Asia And The Pacific fn The 19705. Edited by Brace Brown. A. H. and A. W. Reed. 244 pp. Index. Bruce Brown, director of the Institute of International Affairs in Wellington, has edited a book which forms one of the most important published contributions yet to the debate on defence and foreign policy in Australia and New Zealand. Its 13 papers by a variety of contributors were given at a conference in Canberra last year to consider the future of the Anzus alliance in the light of America’s changing attitude towards defence in Asia and the Pacific region. The full implications of changes in American policy have still to be worked out; contributors to this volume cover the spectrum of possibilities from those who argue that for Australia and New Zealand “nothing has changed” and the United States may be relied on, as always, to play a major part in defence, through to those who see a fundamental change and a new isolationism in America. It may take a decade for the United States itself to decide where it stands. Within the region, the most generally accepted development is the increasing power, of Japan, and especially the possibility that before too long Japan will manufacture nuclear weapons. China is not regarded as an important military threat, but her influence is significant because her nuclear capacity acts as an incentive for other States Japan, India, and Australia to acquire nuclear weapons. The great problem for Australia and New Zealand in their external relations in the future is only slowly being

recognised: how best to adjust to a world in which they are relatively alone with a rather wide range of options in policy and no clear indication of which to choose. It may take a generation before the sense of loneliness and ineffectualness which this new world view generates can be overcome and replaced with a flexible and imaginative outlook.

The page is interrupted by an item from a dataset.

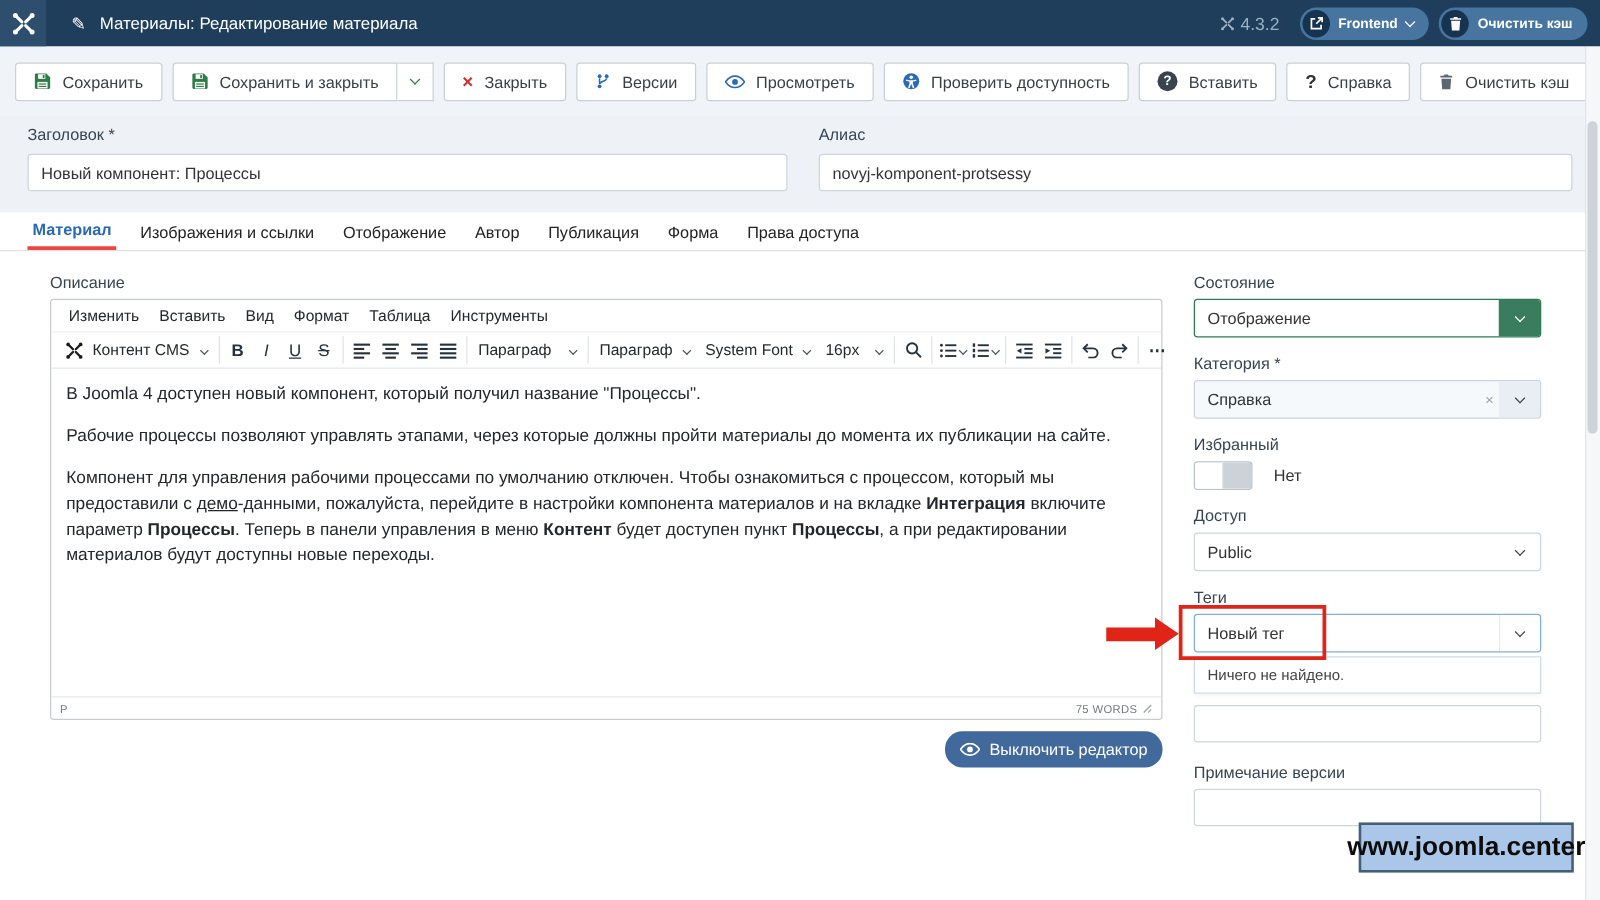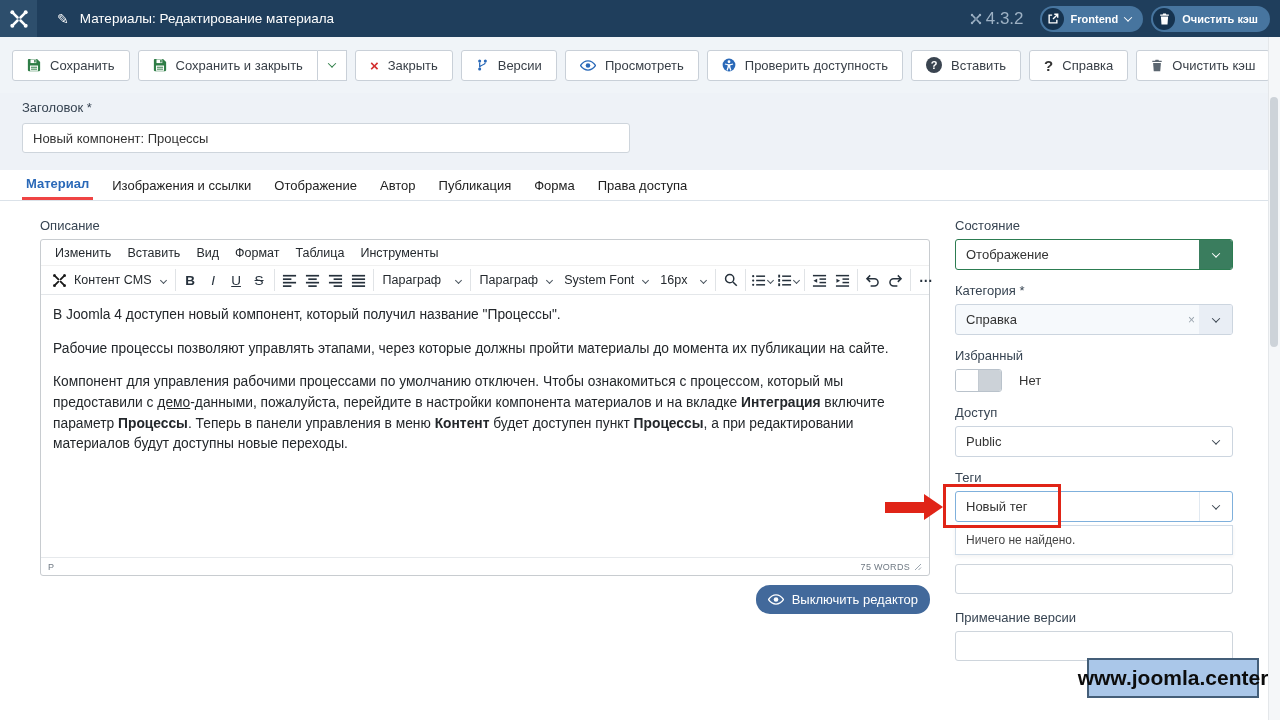"4.3.2" .tb-version { font-size: 17px -> 14px }
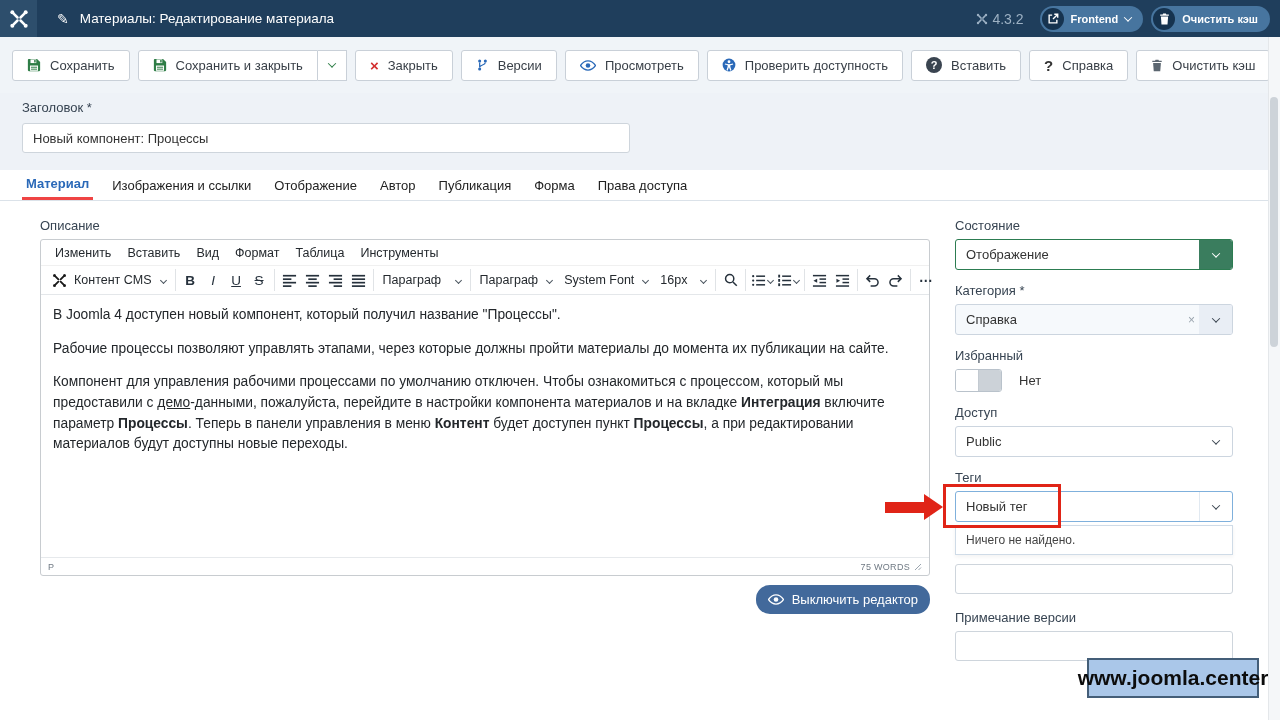"Алиас" div.f-col { html: none -> <div> <label>Алиас</label> <input> </div> }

New Zealand’s task is, relatively the more easy. This country is not accustomed to thinking of its actions as being internationally or even regionally decisive. All New Zealand can hope to do is to respond to the initiatives of others in the ways which best serve its needs. Australia, however, has the added problem of being a middle-range power. It cannot hope to dominate events in the way that the United States might; but it is big enough, and has sufficient military capacity, to form an important part of any strategic assessment of South-East Asia. Its size means others must take account of Australian intentions, and that Australia cannot afford the relative indolence of letting others make all the moves. Australia must innovate policy as well as merely respond to the policies of others. The external environment in which Australia and New Zealand must live during the 19705, and beyond, is thus bewildering in a way that past external relations, with close dependence on a great Power, have not been. The picture is complicated, as Mr Brown points out in his introduction, because the world has Come to be less governable than was supposed a generation ago. In a time of revolutionary change the crust of domestic and international

order has proved to be dangerously thin. Prediction is becoming harder; there are fewer certainties on which nations can depend in their planning. Perhaps the best of the essays in the collection is that by Professor Hedley Bull of the Australian National University, Canberra. Professor Bull argues that the community of perceived interests among the three members of Anzus is diminishing. It has always been a partnership of unequal States, but Australia and New Zealand have consistently underestimated the degree of American withdrawal from the region and the implications this may hold for the alliance which the two States regard as the cornerstone of their defence arrangements. Among the questions he poses, but does not solve, is one of particular concern for New Zealanders: what attitude should this country adopt to any Australian proposal to acquire nuclear weapons? New Zealand has made it clear it does not want such weapons itself and is never likely to. Australia, however, has been much more ambivalent This is only one of the important areas of policy in which Australia and New Zealand may well differ in their outlook in the future. It should give proponents—and opponents—of closer links between the two countries much to think about especially when a recent public opinion poll in Australia suggested that a majority of that country’s citizens were not opposed to acquiring a nuclear capacity. “Asia and the Pacific in the 19705” should have an important place on the bookshelves of anyone who is concerned about the future of New Zealand’s external relations.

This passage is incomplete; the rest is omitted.